In [7]:
import tensorflow as tf
import numpy as np
import os
import pandas as pd
import json
from utils import preprocessing_helpers, dataset_helpers

In [8]:
data_folder = 'data/data_sentiment140'
train_path = os.path.join(data_folder, 'train_data.csv')
eval_path = os.path.join(data_folder, 'eval_data.csv')
test_path = os.path.join(data_folder, 'test_data.csv')
vocab_file_path = os.path.join(data_folder, 'vocabulary_list.txt')
label_vocab = ['negative', 'positive']

In [9]:
num_epochs = 10
def train_input_fn():
    dataset = dataset_helpers.make_dataset_from_csv(train_path, num_epochs, batch_size=128, shuffle=True, drop_remainder=True)
    tokens, sequence_length, label = dataset.make_one_shot_iterator().get_next()
    return {'tokens': tokens, 'sequence_length': sequence_length}, label

In [10]:
def eval_input_fn():
    dataset = dataset_helpers.make_dataset_from_csv(eval_path, 1, batch_size=128, shuffle=False, drop_remainder=False)
    tokens, sequence_length, label = dataset.make_one_shot_iterator().get_next()
    return {'tokens': tokens, 'sequence_length': sequence_length}, label

In [11]:
fine_tune_embedding = True
embedding_dimension = 150 # Should be the same as the pre-trained matrix

def wrap_const(*args, **kwargs):
    embedding_matrix = np.load(os.path.join(data_folder,'embedding_matrix.npy')).astype(np.float32)
    return embedding_matrix

In [12]:
word_ids = tf.contrib.feature_column.sequence_categorical_column_with_vocabulary_file('tokens', vocab_file_path , num_oov_buckets=1)
word_embeddings = tf.feature_column.embedding_column(word_ids, embedding_dimension, initializer=wrap_const,
                                                     trainable=fine_tune_embedding)

feature_columns = [tf.feature_column.numeric_column('sequence_length')]
sequence_feature_columns = [word_embeddings]

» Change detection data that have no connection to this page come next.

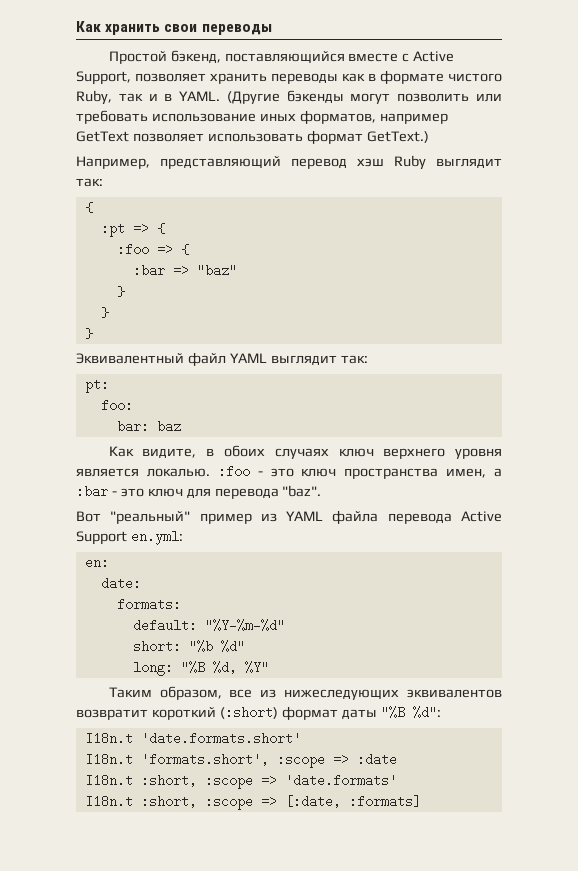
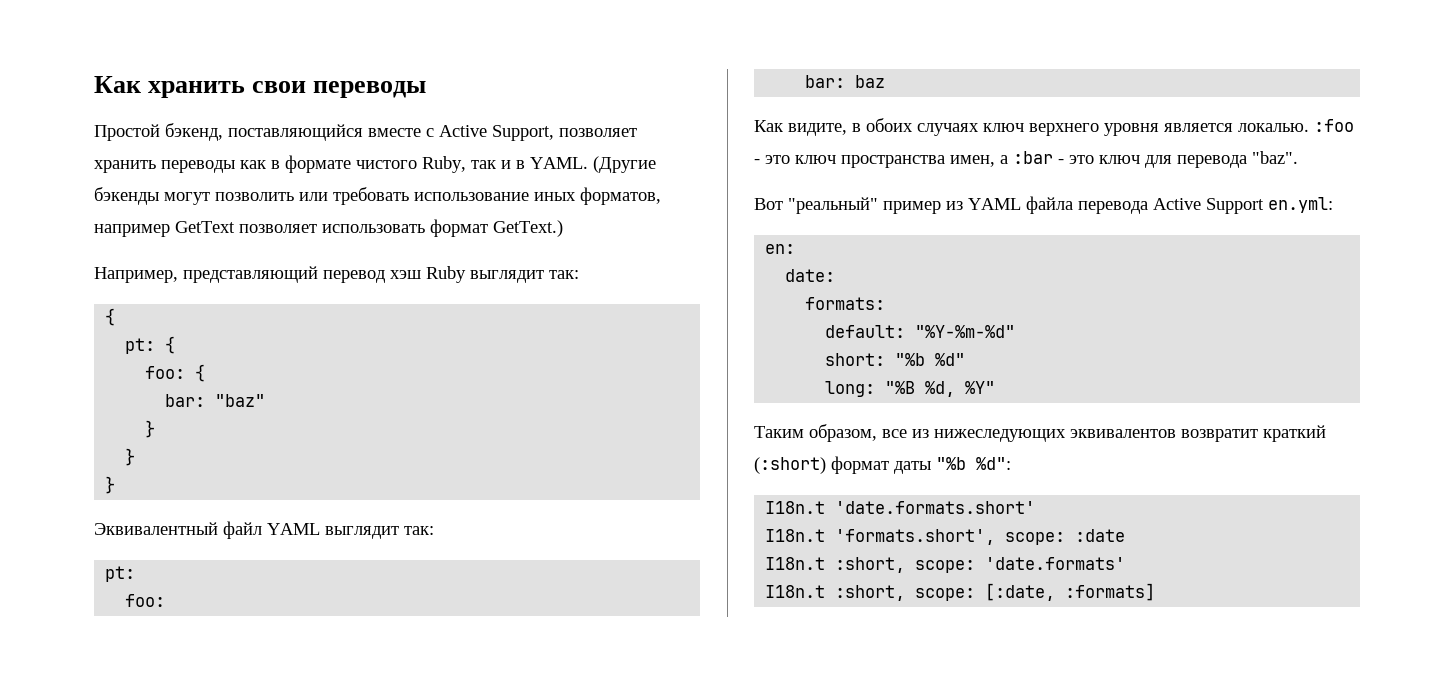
- :pt => {
- :foo => {
- :bar => "baz"
+ pt: {
+ foo: {
+ bar: "baz"
- Таким образом, все из нижеследующих эквивалентов возвратит короткий (:short) формат даты "%B %d":
+ Таким образом, все из нижеследующих эквивалентов возвратит краткий (:short) формат даты "%b %d":
- I18n.t 'formats.short', :scope => :date
+ I18n.t 'formats.short', scope: :date
- I18n.t :short, :scope => 'date.formats'
+ I18n.t :short, scope: 'date.formats'
- I18n.t :short, :scope => [:date, :formats]
+ I18n.t :short, scope: [:date, :formats]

INFO:tensorflow:vocabulary_size = 47874 in tokens is inferred from the number of elements in the vocabulary_file data/data_sentiment140/vocabulary_list.txt.


##### Model HP

In [13]:
params = {
    'num_classes': 2,
    'num_hidden_units': 300,
    'attention_dimension': 100,
    'number_attention_hop': 30,
    'num_dense_units': 500,
    'penalty_coeff': 0,
    'num_hidden_layers': 1,
    'masking_attention': True, # Whether or not to mask and renormalize the attention weights (putting to 0 the one for PAD)
    'feature_columns': feature_columns,
    'sequence_feature_columns': sequence_feature_columns,
    'label_vocab':label_vocab,
    'visualize_attention': True, # Only for predict mode if we want to get the attention matrix in the predictions
}

##### Model definition

In [14]:
from model.bilstm_self_attention import BiLSTMSelfAttention

In [24]:
def model_fn(features, labels, mode, params):
    label_table = tf.contrib.lookup.index_table_from_tensor(mapping=tf.constant(params['label_vocab']), default_value=-1)
    
    sequence_length = tf.feature_column.input_layer(features, params['feature_columns'])
    sequence_length = tf.cast(tf.reshape(sequence_length, [-1]),tf.int32)
    
    # Here we prefered to do the sequence length and padding direclty by the tf.data.Dataset for effeciency
    # Therefore we won't take the sequence_length given by sequence_input_layer (it will be equal to the padded size for all the elements)
    input_embeddings, _ = tf.contrib.feature_column.sequence_input_layer(features, params['sequence_feature_columns'])
    
    inputs = {'input_embeddings': input_embeddings, 'sequence_length':sequence_length}
    # Model takes as input a dictionary with a 3D tensor (batch x max_seq_len x emb dimension) and a vector batch with the size of each example
    model_bilstm_attn = BiLSTMSelfAttention(params)
    logits, A = model_bilstm_attn(inputs)
    
    with tf.variable_scope('prediction'):
        softmax = tf.nn.softmax(logits)
        predictions = tf.argmax(logits, axis=1)
        
    if mode == tf.estimator.ModeKeys.PREDICT:
        predictions_dict = {'probabilities': softmax,
                            'predictions':predictions,
                            'sequence_length':sequence_length}
        if params['visualize_attention']:
            predictions_dict['attention_matrix'] = A
        return tf.estimator.EstimatorSpec(mode, predictions=predictions_dict)
    
    # ---- Training or Evaluation Mode ---
    
    # Convert string label to onehot encoding
    labels = tf.squeeze(tf.one_hot(label_table.lookup(labels), len(params['label_vocab'])), axis=1)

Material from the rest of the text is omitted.